To be honest, I do not need to write too much. There is no need to analyse each vintage in turn because the tasting notes make it clear that having languished in the doldrums throughout the 1960s and 1970s, there is an upward curve in quality after 1983. Don’t dismiss the entire history of Lagrange pre-Suntory out of hand. Following the tasting, Bordes served blind one of a handful of 1959 Lagrange bottles remaining in their cellar and it was glorious! This vertical also proved that success did not come overnight. Even by the Left Bank’s standards, this is a huge property. Think about it – 1,000,000 vines. Such was the state of disrepair and gargantuan task in hand that it was not until the late 1980s that we begin to see a perceptible improvement. Major steps followed in 1996 and then 2008. Hereafter Lagrange truly deserves its Third Growth status. One major factor behind this slow melioration is that Merlot contributed a disproportionately large percentage of the vineyard and final blend, around 40% in the 1980s compared to 15-20% nowadays. It means that vintages from this era never had the structure or longevity of those in recent years.
There are other factors at play. Bordes explained how they have had no brettanomyces since the 2000s and began de-selecting more of the total production into the Grand Vin, for example, the millennial vintage utilizing just 34%. Meanwhile, they began to become more adept at handling hotter vintages and later harvest such as 2003, 2008 and 2012. You could argue that it is only since 2008 that Lagrange has stepped up to the plate, reaching a high point with the supremely gifted 2010 but than achieving a higher level from 2016. These are in a far higher league that even the high points of the wines made in the 1980s and 1990s.
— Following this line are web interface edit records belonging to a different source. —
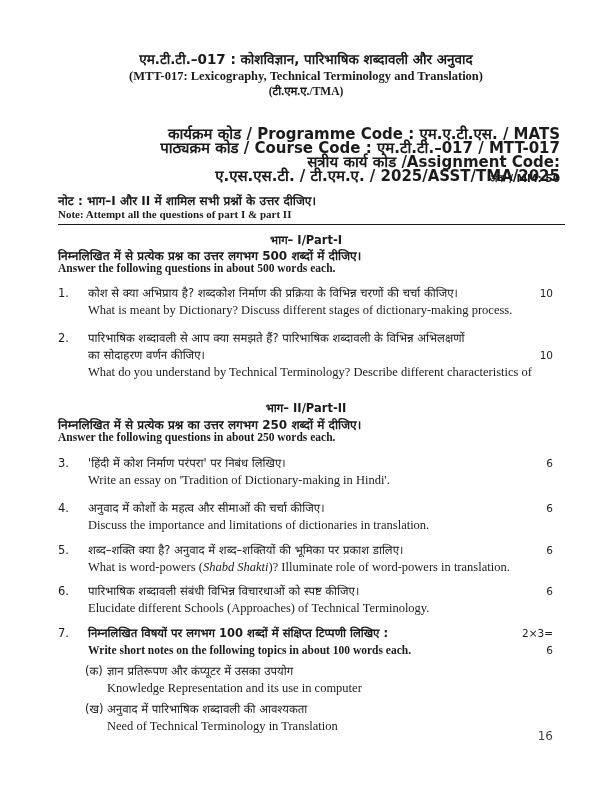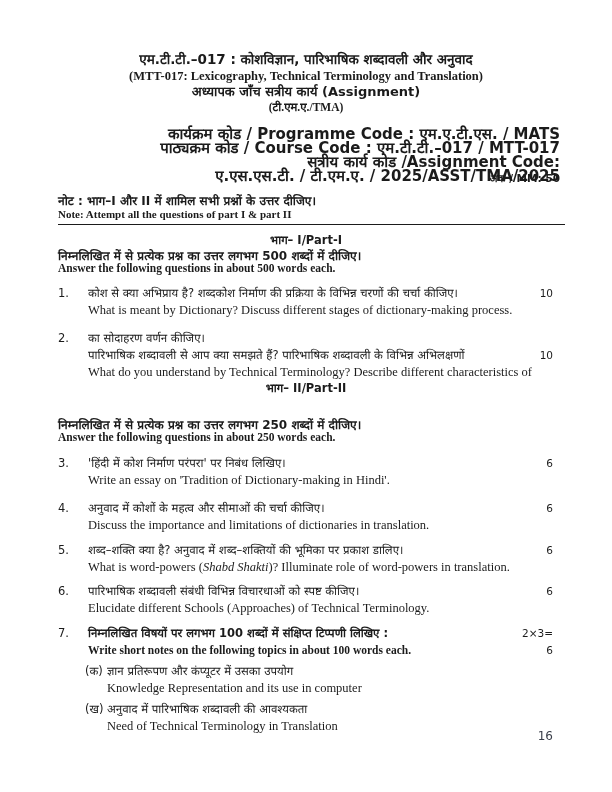"अध्यापक जाँच सत्रीय कार्य (Assignment)" div.subtitle-hi { html: <div>अध्यापक जाँच सत्रीय कार्य (Assignment)</div> -> none }
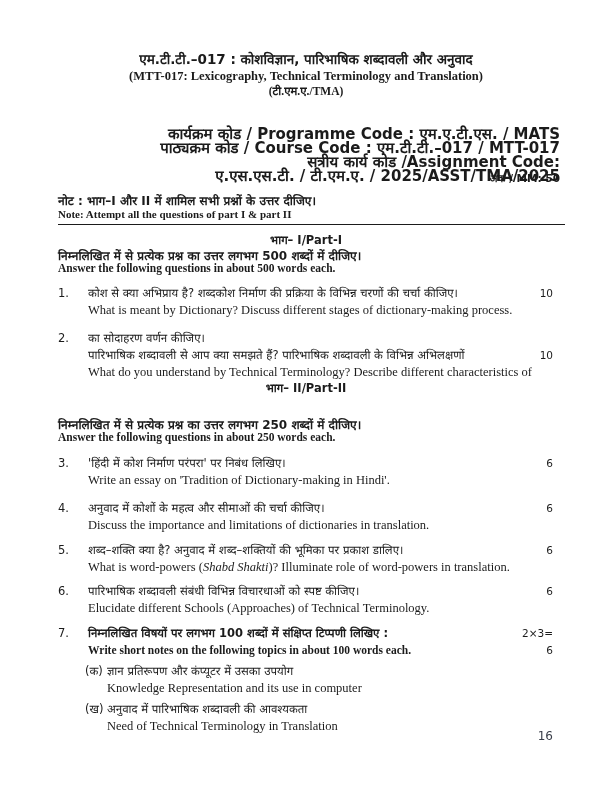"का सोदाहरण वर्णन कीजिए।" div.q-hi { order: before "पारिभाषिक शब्दावली से आप क्या" -> after "पारिभाषिक शब्दावली से आप क्या" }
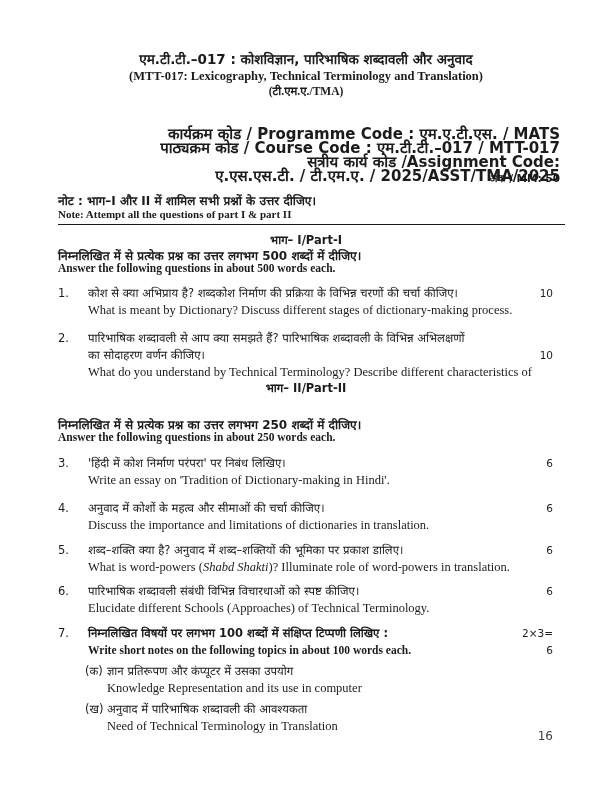"भाग– II/Part-II" div.part-heading { top: 380px -> 400px }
I asked Bordes for his own overview. What was his take from the vertical? What were the successes or failures?
“It was the third time over the last 13 years that I did such vertical. You can easily notice success or failure,” he replied. “The 1980s to the 1990s for me represent the two decades of Lagrange’s rebirth. Since 2008 there is more precision and richness. Our wines once needed time to reach their peak but we have enlarged the window by improving our techniques so that nowadays you can enjoy them much more in their youth, after four or five years. The peaks last much longer than older vintages. To improve every year, at the end of harvest my team and I meet to exchange our thoughts on success, regrets or failures. Even if I love the vintage very much, the main failure in 2009 was not including Petit Verdot in Lagrange. You just have to taste the 2009 Les Fiefs to realize and ten years later I haven’t forgotten. Maybe there was too much extraction in 2010 that makes it unapproachable for the first eight years. Fortunately the maturity is really good and now the tannins are silkier.”
Suffice to say that Lagrange is now in better shape than ever and that is 100% thanks to Suntory’s masterclass in foreign proprietorship that respects its history but applies long-term meticulous care and devotion that is part of Japan’s DNA. In fact, you would never know that a Japanese company owns Lagrange unless you noticed one or two of Japanese names or their in-house sushi chef. This is one of the few occasions when I can write that a Grand Cru Classé’s remains extremely reasonable given the quality, so much so that it presents a false impression of inferiority. In reality, countless blind peer group tastings have proved that Lagrange easily holds its own against strong and often more expensive opposition. I hope that they continue to view their resistence to price inflation as an achievement that should be applauded because it means many Bordeaux-lovers continue to savour its wines.
So now we know what happened to Lagrange. How about one-hit wonders, The Vapors? A bit of digging around, and I discovered that they reformed in 2016, still tour the UK and that song is just as catchy now as it was forty years ago.